I do not think it is awful. I've been there. You get something from your child, it stirs hope in your heart, you tell yourself things are OK now, but in my own experience, they never were.

My advice?? Take the focus off what was and think about what is. Build on what you have, not on what you wish would happen.
 
Old 12-25-2016, 05:48 PM
 
4,346 posts, read 6,061,197 times
Reputation: 10443
Accept the crumbs. I know it's not much but at least it's a going forward. Perhaps text her back, "I didn't see your text until now. Hoping to hear your voice when you're ready." and however you sign off. Keep it rolling without asking for anything or making it about yourself. I found that when I asked about his dog that I'd get a warm response. It will get rebuilt but it's foundation will be the little things. Keep it simple.
 
Old 12-25-2016, 06:47 PM
 
Location: Central Massachusetts
4,800 posts, read 4,851,516 times
Reputation: 6379
Quote:
Originally Posted by NoMoreSnowForMe View Post
Thank you so much to everyone for your responses.

As far as there being previous older threads - I know. I just wanted some personal responses, to connect to others for myself.

After drinking too much wine last night - a really nice Riesling I splurged on lol - watching a movie and going to bed to cry myself to sleep - I woke up and heard my phone ding. I had several text messages. One was from my daughter that she actually sent last night (but I didn't hear my phone ding) saying she'd just opened up the gift I sent her, thank you, and merry christmas.

That was it. Just a few words and an emoticon of a snowman.

But, no card no phone call, no email, no gift. I guess it's something, but it's just too much work. I was almost disappointed to get it. I know some will think that's awful, but this is just so exhausting. Begging for crumbs.

The next "event" will be my birthday in March. I guess I'll see if she puts out any effort. Otherwise, her birthday isn't until August after that.

Who knows what's going on with her. She's not saying. I'm tired of guessing.

So, at least I know she's alive.

And for anyone wondering, I have not peppered her with contact attempts. It's just been an email or text or a card here and there. Maybe 6 times a year.
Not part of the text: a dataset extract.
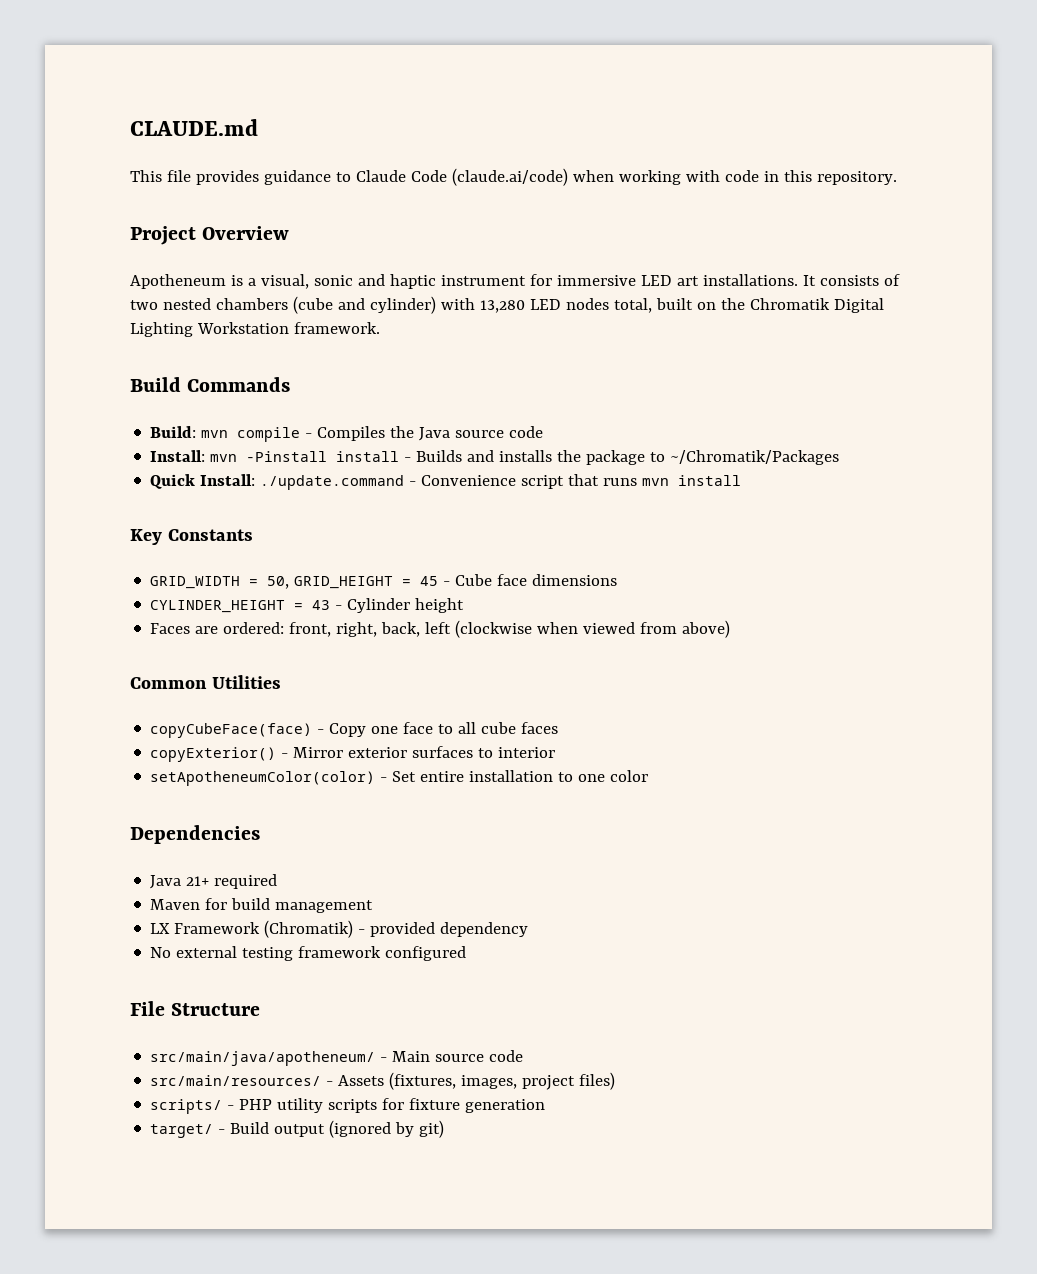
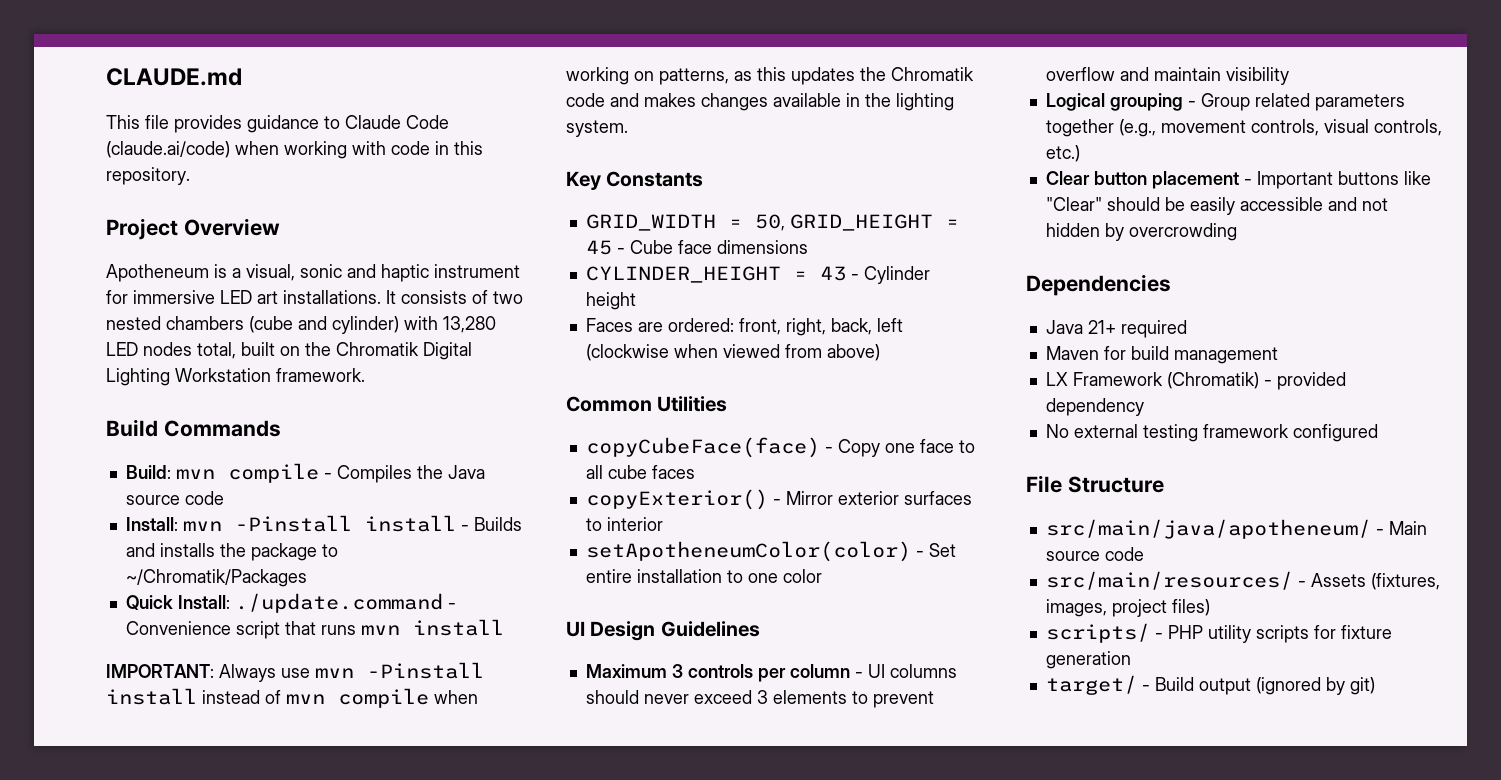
+ IMPORTANT: Always use mvn -Pinstall install instead of mvn compile when working on patterns, as this updates the Chromatik code and makes changes available in the lighting system.
+ UI Design Guidelines
+ Maximum 3 controls per column - UI columns should never exceed 3 elements to prevent overflow and maintain visibility
+ Logical grouping - Group related parameters together (e.g., movement controls, visual controls, etc.)
+ Clear button placement - Important buttons like "Clear" should be easily accessible and not hidden by overcrowding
The last year or so we were still in touch, she was so critical of me all of the time. It had become much less fun to be around her anyway. She's the only person on the planet who makes me feel completely inept.

I guess I miss the years before that, when we were close and talked often and she actually asked me for my advice, etc.

Thanks for being there, my city-data buds. It helps to be able to reach out to you - even if we all have fake names LOL.

it is a start. There is always hope. Never give up. I don't plan on it. My daughter and I had a very close relationship. She is my little girl and always will. All she would need do is call with a problem and I will be there for her. I will never change or stop. You should not either.

You are doing it right. Just enough contact to keep the door open but not enough to sound desperate even though you are in a way.

I really want to tell anyone who has cut ties with siblings or parents or children if you can bury the hatchet you should. If there was abuse I can see it and understand the cut but if it is just a misunderstanding or some other thing that is something to overcome. Have a heart and listen to your heart. Listen to the sound of what is missing.